Villalpando was born in Córdoba, Spain, in 1552. He joined the Society of Jesus in 1575 and for the Society he designed several buildings including the Cathedral in Baeza and San Hermenegildo Church in Seville. He studied geometry and architecture with Juan de Herrera, the architect of Philip II of Spain. After ordination, he specialised in the exegesis of the Old Testament.
He published his Ezechielem Explanationes, or Commentary on Ezekiel, with Jerónimo del Prado in 1596. He was accused of heresy, but a review of his beliefs and writings by the Spanish Inquisition found him innocent. That same year he travelled to Rome where he published additional volumes in 1604. He died there on 22 May 1608.
Villalpando's major work as a scholar was a commentary on the prophet Ezekiel, published with the support of King Philip II. This text included imaginative reconstructions of Solomon's Temple and depictions of Jerusalem, which were renowned and influential.
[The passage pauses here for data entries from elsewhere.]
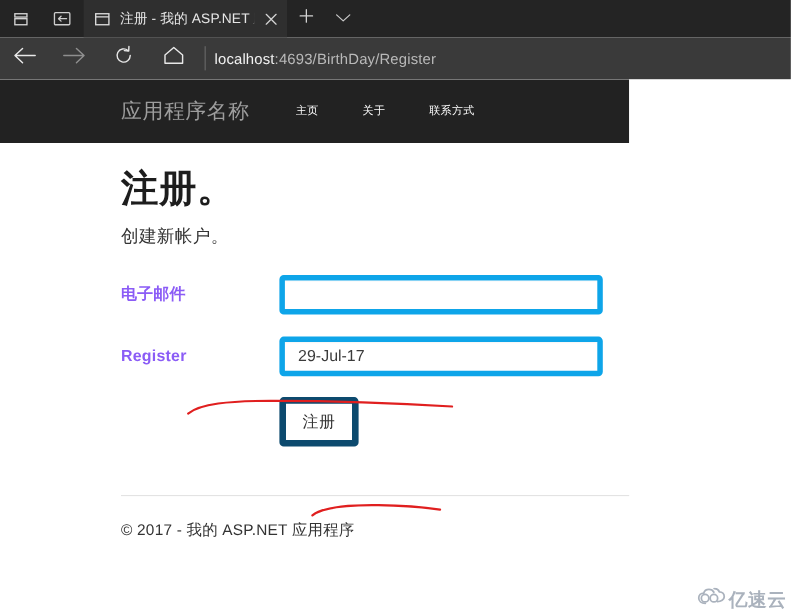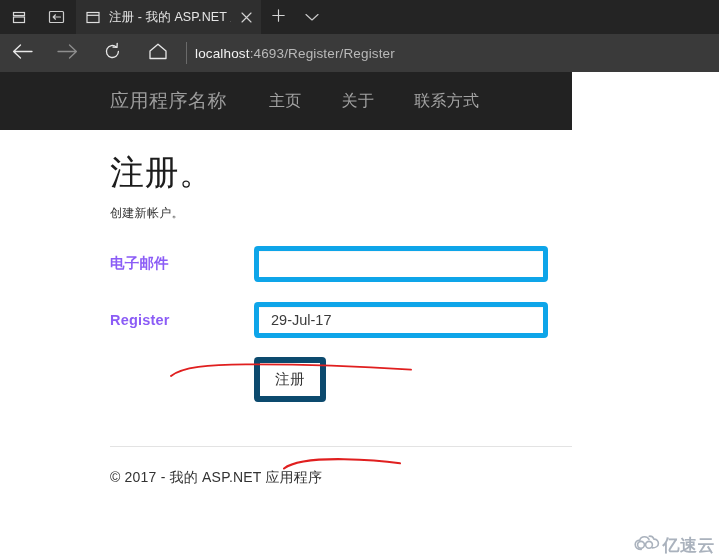":4693/Register/Register" span { text: :4693/Register/Register -> :4693/BirthDay/Register }
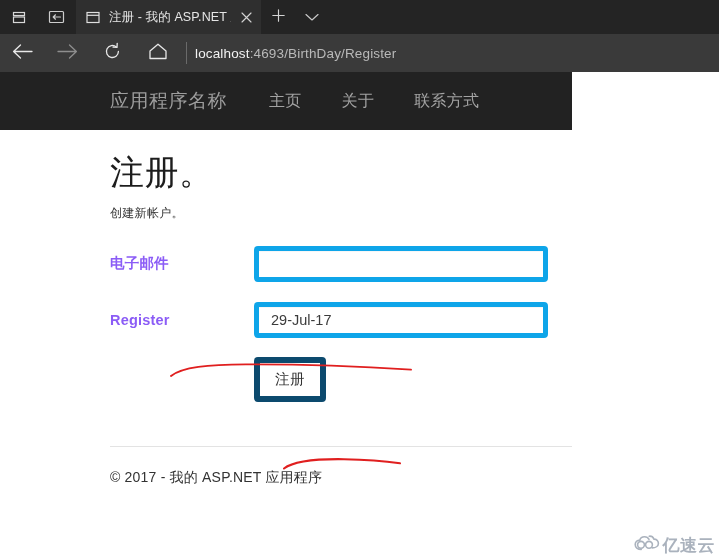"主页" .navlink { color: #a3a3a3 -> #ffffff; font-size: 16px -> 10px }
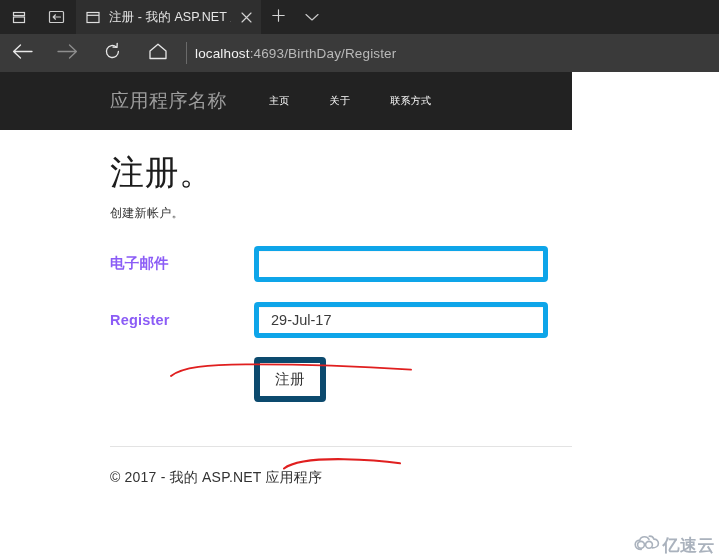"注册。" h1.page-title { font-weight: 400 -> 700 }
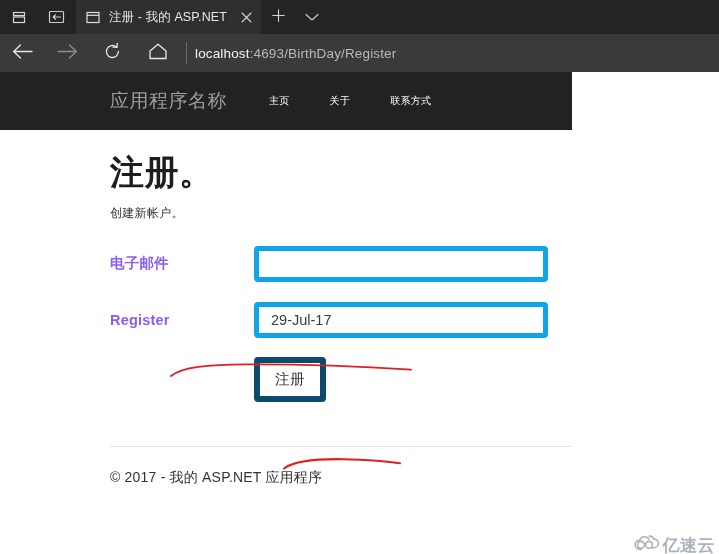"创建新帐户。" h4.page-subtitle { font-size: 12px -> 16px }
He based them on the vision of the prophet Ezekiel and published them in his Ezechielem Explanationes. They inspired many European illustrators and were circulated among the master builders of the 17th century.
His drawings were based on the assumption that the buildings of Jerusalem were designed using the laws of geometry, and they were drawn in parallel or orthographic projection, which is a form of image Villalpando likened to God's vision. Contradicting the theory developed by Vitruvius in De architectura, which sought to establish that the origins of the orders lay in the Architecture of ancient Greece, Villalpando argued that there was an original link between the classical orders and Solomon's Temple and that the classical orders had their origin in specifications detailed by God.